Discussion in 'Classic Manual Cameras' started by rick_drawbridge, Aug 12, 2010.

  1. Tiny camera, big pictures; another diminutive Japanese Rangefinder. Tony Lockerbie warned me about the seductive power of such cameras, but nevertheless I'm afraid I might have to retract a few of the harsh comments I've made about "mediocre Japanese rangefinders..." I present the Pax M4.
  2. Yamoto Koki Kogyo, better known as Yamoto Optical, produced a range of rangefinder cameras in the 1950's and '60's, priced in the low-to-medium range. Best known is probably the 1953 Pax M2, a little Leica look-alike with a 45mm Luminor Anastigmat f/3.5 lens, and especially the "Golden View" version of that camera, finished in faux gold with coloured leatherette trim. Despite the fact that there was nothing very Leica-like about the quality of the camera or it's images, the Golden View fetches four-figure prices at auction. This little Pax M4 is a later development from around 1960 and appeared under a bewildering variety of names. "Pal M4" was one common derivation, and I've seen it referred to as "Ricsor" and "Rex". A version was apparently imported into the US by the Trans-American Import Export Co., and branded
    the "TAC Deluxe Rangefinder".

    This is a nicely-made rangefinder, rather like a Braun Paxette in heft and construction. The viewfinder is bright-lined with parallax compensation marks, the coupled rangefinder is clear enough, the inaudible shutter trips sweetly and offers speeds of 1/10th to 1/300th plus B. It has a nice short and snappy film wind, orthodox film rewind, and a friendly internal film counter set below a magnifying lens on the top deck...Nice touch. The overall finish is excellent, with no plastic visible anywhere, a somewhat unusual feature for mid-range Japanese cameras of this era. The entire back and base detaches for film loading, European style, revealing some tidy all-metal engineering. As one can tell by comparing the camera with the size of the film cassettes in the photograph, it's a very small camera indeed.

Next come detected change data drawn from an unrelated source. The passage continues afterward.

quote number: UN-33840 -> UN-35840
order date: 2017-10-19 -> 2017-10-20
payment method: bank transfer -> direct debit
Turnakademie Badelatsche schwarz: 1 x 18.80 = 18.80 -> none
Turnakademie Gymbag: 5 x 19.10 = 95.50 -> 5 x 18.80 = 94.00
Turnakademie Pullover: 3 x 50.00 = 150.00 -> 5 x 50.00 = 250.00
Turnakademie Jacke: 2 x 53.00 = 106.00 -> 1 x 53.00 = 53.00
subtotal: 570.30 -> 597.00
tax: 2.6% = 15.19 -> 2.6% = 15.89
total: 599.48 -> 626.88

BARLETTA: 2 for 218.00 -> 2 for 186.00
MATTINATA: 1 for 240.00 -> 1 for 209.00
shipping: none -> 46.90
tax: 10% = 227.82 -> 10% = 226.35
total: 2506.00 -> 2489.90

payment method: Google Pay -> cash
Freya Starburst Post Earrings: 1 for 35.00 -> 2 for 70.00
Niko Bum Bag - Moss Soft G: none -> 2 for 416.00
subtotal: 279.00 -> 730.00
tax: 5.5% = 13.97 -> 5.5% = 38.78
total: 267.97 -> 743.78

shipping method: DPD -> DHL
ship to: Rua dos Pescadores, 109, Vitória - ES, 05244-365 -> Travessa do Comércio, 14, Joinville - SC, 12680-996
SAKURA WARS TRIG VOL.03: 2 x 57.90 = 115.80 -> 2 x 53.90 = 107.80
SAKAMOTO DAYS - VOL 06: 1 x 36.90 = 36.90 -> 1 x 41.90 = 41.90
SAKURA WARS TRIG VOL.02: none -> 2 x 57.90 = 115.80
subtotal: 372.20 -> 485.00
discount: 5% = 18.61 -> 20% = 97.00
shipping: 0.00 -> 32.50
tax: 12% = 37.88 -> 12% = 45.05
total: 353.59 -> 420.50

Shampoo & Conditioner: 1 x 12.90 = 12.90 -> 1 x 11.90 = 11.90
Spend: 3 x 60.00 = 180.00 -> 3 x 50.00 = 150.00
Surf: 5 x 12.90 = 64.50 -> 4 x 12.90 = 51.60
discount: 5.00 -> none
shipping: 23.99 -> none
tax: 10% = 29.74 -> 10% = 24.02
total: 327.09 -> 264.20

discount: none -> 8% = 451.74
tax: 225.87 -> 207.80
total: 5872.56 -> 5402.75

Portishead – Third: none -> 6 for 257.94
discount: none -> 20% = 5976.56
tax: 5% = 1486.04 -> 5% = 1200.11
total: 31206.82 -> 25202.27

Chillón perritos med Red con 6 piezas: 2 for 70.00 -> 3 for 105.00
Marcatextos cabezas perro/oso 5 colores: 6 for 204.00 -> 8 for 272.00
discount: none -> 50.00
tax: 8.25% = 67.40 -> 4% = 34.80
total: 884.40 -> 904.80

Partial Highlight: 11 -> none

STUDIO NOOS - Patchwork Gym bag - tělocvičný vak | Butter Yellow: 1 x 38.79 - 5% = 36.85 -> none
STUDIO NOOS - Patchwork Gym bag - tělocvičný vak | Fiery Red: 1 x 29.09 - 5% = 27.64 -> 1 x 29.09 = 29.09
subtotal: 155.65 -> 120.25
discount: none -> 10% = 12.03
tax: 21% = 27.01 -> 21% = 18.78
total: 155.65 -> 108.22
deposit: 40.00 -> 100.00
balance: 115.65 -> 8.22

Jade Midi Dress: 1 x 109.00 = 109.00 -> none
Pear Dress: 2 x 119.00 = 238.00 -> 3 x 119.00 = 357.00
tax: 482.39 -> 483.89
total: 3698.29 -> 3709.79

    All the Yamoto lenses were named "Luminor", which makes researching their characteristics a little tedious. The earlier f/3.5 lens fitted to the M2 was a triplet design, but apparently capable of quite high-quality work. The 45mm f/2.8 LuminorAnastigmat fitted to the M4 is rumored to be a 4-element Tessar-like design, and a "reflection inspection" seems to confirm this, though I'm not adamant on the point. While it's marked "45mm", after handling the camera and viewing the images, I suspect it's actually a little wider, possibly nearer the 40mm mark. It's a very bright and clear lens with a light coating, and I have no criticism of it's performance. Indeed, I was actually very agreeably surprised, if not somewhat amazed. In the fashion of the day, auxiliary tele-and wide-angle attachments were available, along with supplementary viewfinders.

    The camera was fun to use, though it was a "finger-tips only" exercise which I find a little awkward. Complete with it's rather nice little leather case I can house the camera in the pocket of a winter jacket, so it accompanied me around for a week or so. Film was Fuji Superia 200, scans from the old Fuji Frontier.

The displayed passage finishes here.